REQUIRED WORK:
Restate all of the entries exactly. Any picture in them should be skipped.

═════ MATERIAL FOR THIS TASK

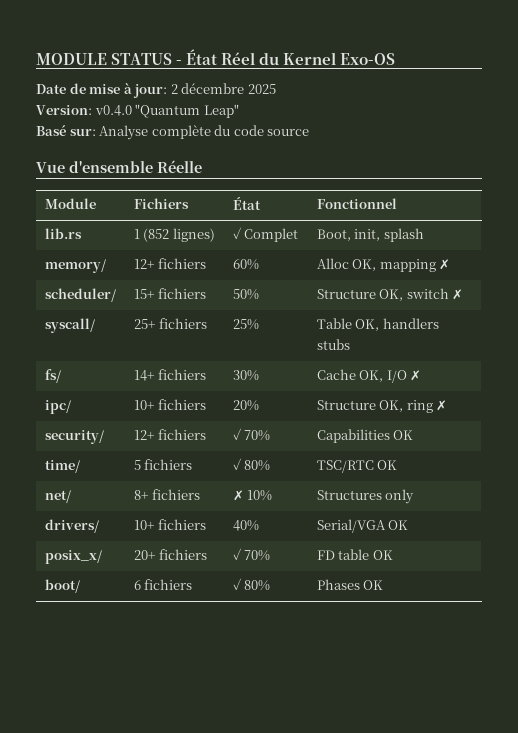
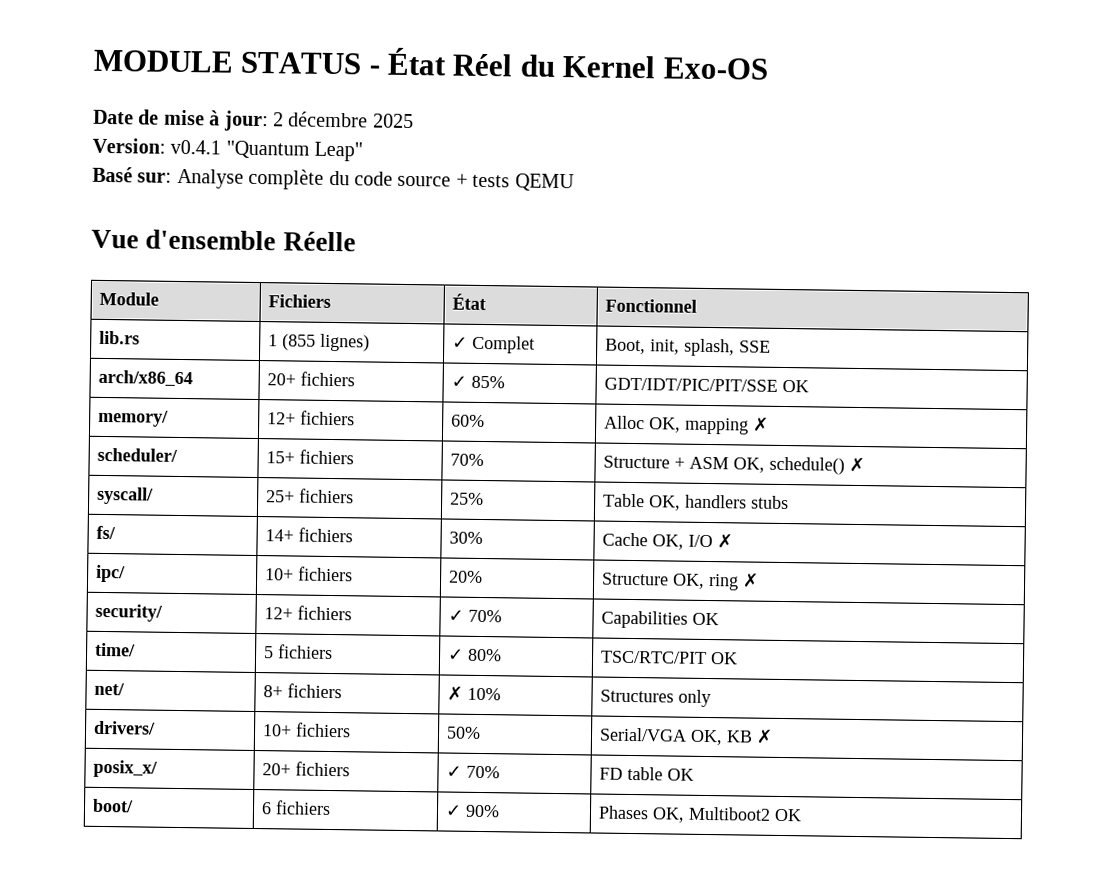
- Version: v0.4.0 "Quantum Leap"
+ Version: v0.4.1 "Quantum Leap"
- Basé sur: Analyse complète du code source
+ Basé sur: Analyse complète du code source + tests QEMU
- lib.rs | 1 (852 lignes) | ✓ Complet | Boot, init, splash
+ lib.rs | 1 (855 lignes) | ✓ Complet | Boot, init, splash, SSE
+ arch/x86_64 | 20+ fichiers | ✓ 85% | GDT/IDT/PIC/PIT/SSE OK
- scheduler/ | 15+ fichiers | 50% | Structure OK, switch ✗
+ scheduler/ | 15+ fichiers | 70% | Structure + ASM OK, schedule() ✗
- time/ | 5 fichiers | ✓ 80% | TSC/RTC OK
+ time/ | 5 fichiers | ✓ 80% | TSC/RTC/PIT OK
- drivers/ | 10+ fichiers | 40% | Serial/VGA OK
+ drivers/ | 10+ fichiers | 50% | Serial/VGA OK, KB ✗
- boot/ | 6 fichiers | ✓ 80% | Phases OK
+ boot/ | 6 fichiers | ✓ 90% | Phases OK, Multiboot2 OK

══════════

OUTPUT FOR THIS EXERCISE:
- Version: v0.4.0 "Quantum Leap"
+ Version: v0.4.1 "Quantum Leap"
- Basé sur: Analyse complète du code source
+ Basé sur: Analyse complète du code source + tests QEMU
- lib.rs | 1 (852 lignes) | ✓ Complet | Boot, init, splash
+ lib.rs | 1 (855 lignes) | ✓ Complet | Boot, init, splash, SSE
+ arch/x86_64 | 20+ fichiers | ✓ 85% | GDT/IDT/PIC/PIT/SSE OK
- scheduler/ | 15+ fichiers | 50% | Structure OK, switch ✗
+ scheduler/ | 15+ fichiers | 70% | Structure + ASM OK, schedule() ✗
- time/ | 5 fichiers | ✓ 80% | TSC/RTC OK
+ time/ | 5 fichiers | ✓ 80% | TSC/RTC/PIT OK
- drivers/ | 10+ fichiers | 40% | Serial/VGA OK
+ drivers/ | 10+ fichiers | 50% | Serial/VGA OK, KB ✗
- boot/ | 6 fichiers | ✓ 80% | Phases OK
+ boot/ | 6 fichiers | ✓ 90% | Phases OK, Multiboot2 OK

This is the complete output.